*Required action*:
Pictures excluded, output the lines of the data below between the one holding "html: none ->" and the one holding "font-size: 17px ->", inclusive, exactly as they stand.

*Records for the exercise*:

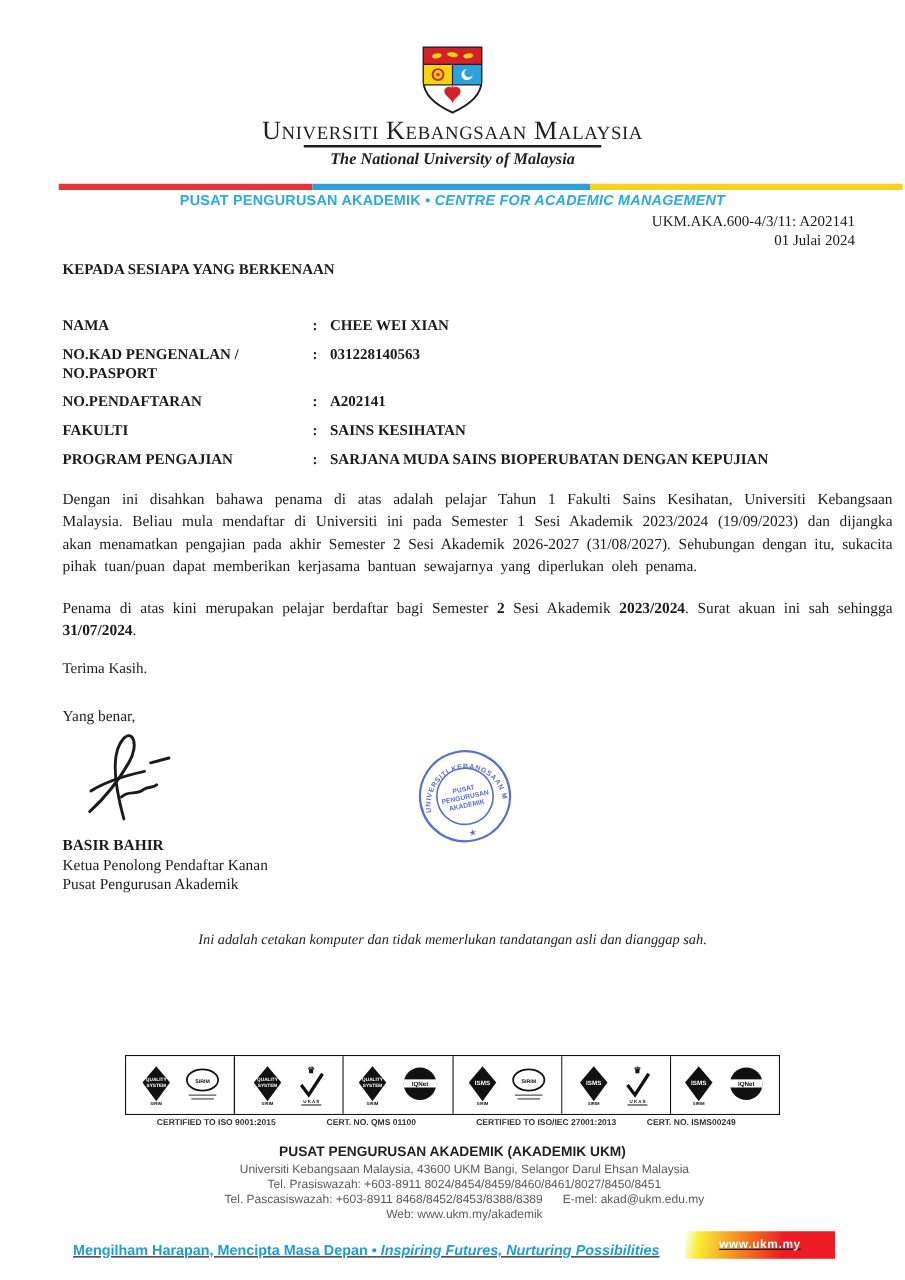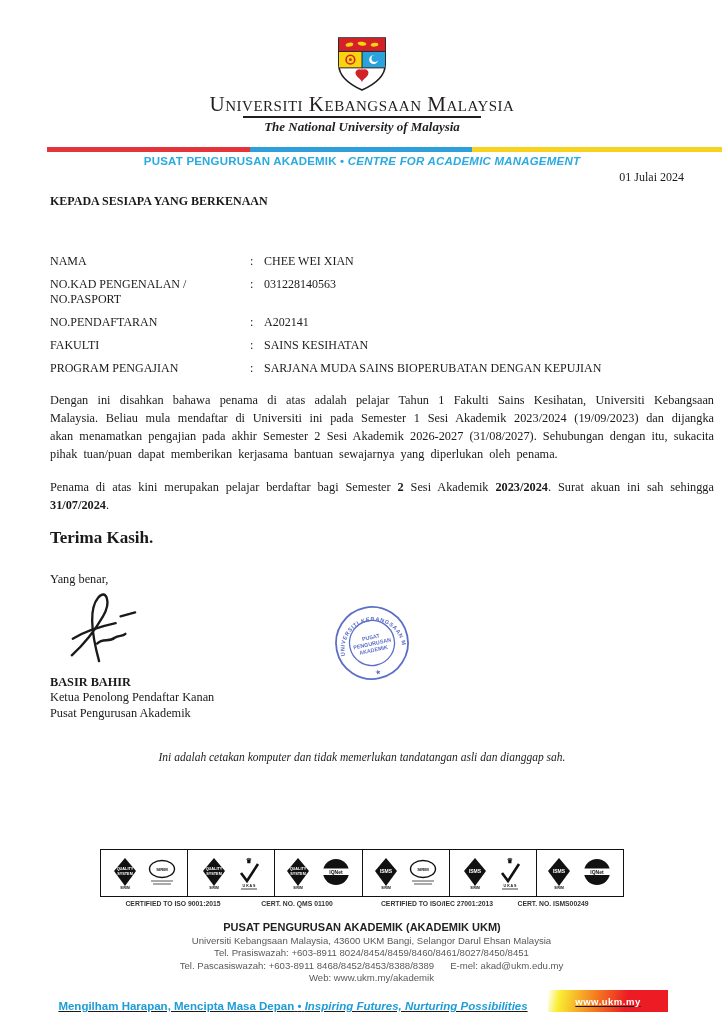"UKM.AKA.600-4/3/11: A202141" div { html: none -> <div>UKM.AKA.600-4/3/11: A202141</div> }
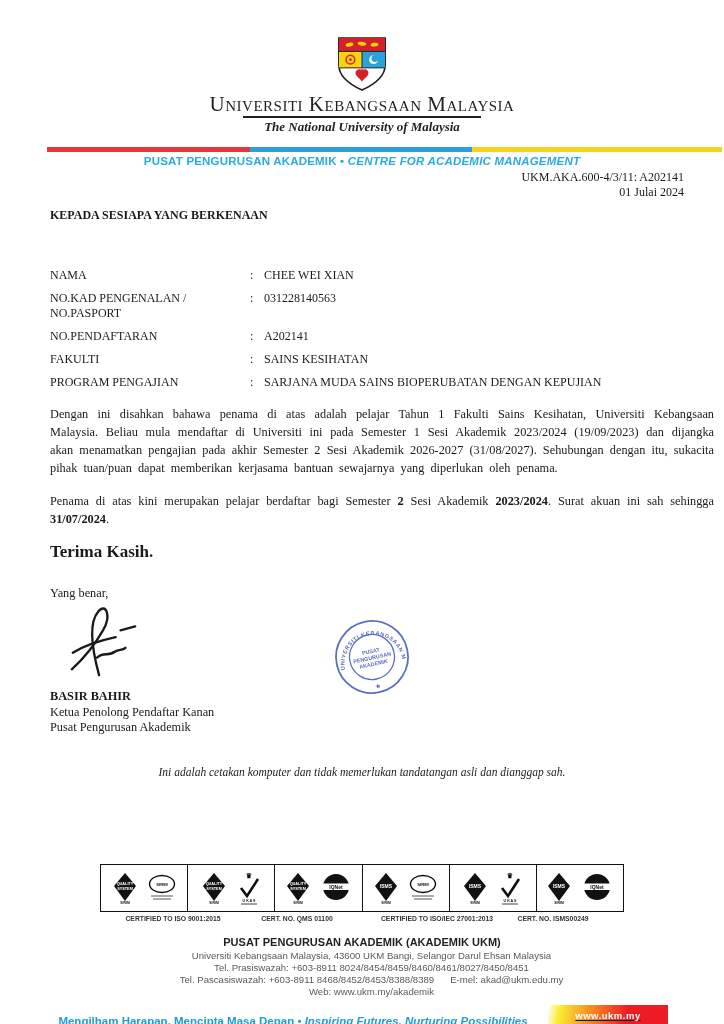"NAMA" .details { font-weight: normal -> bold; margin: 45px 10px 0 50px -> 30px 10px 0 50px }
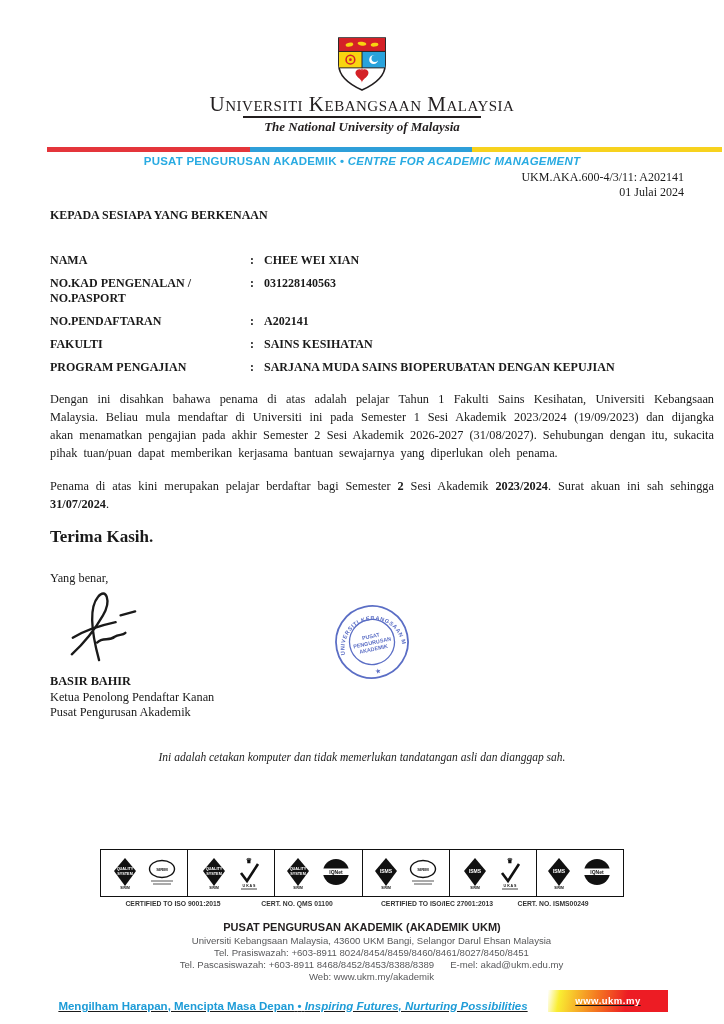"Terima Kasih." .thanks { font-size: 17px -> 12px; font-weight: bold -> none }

--

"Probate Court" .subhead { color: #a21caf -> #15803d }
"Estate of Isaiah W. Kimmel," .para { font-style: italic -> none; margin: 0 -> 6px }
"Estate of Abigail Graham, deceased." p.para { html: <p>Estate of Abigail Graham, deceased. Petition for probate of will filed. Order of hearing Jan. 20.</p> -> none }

*Output for this task*:
"UKM.AKA.600-4/3/11: A202141" div { html: none -> <div>UKM.AKA.600-4/3/11: A202141</div> }
"NAMA" .details { font-weight: normal -> bold; margin: 45px 10px 0 50px -> 30px 10px 0 50px }
"Terima Kasih." .thanks { font-size: 17px -> 12px; font-weight: bold -> none }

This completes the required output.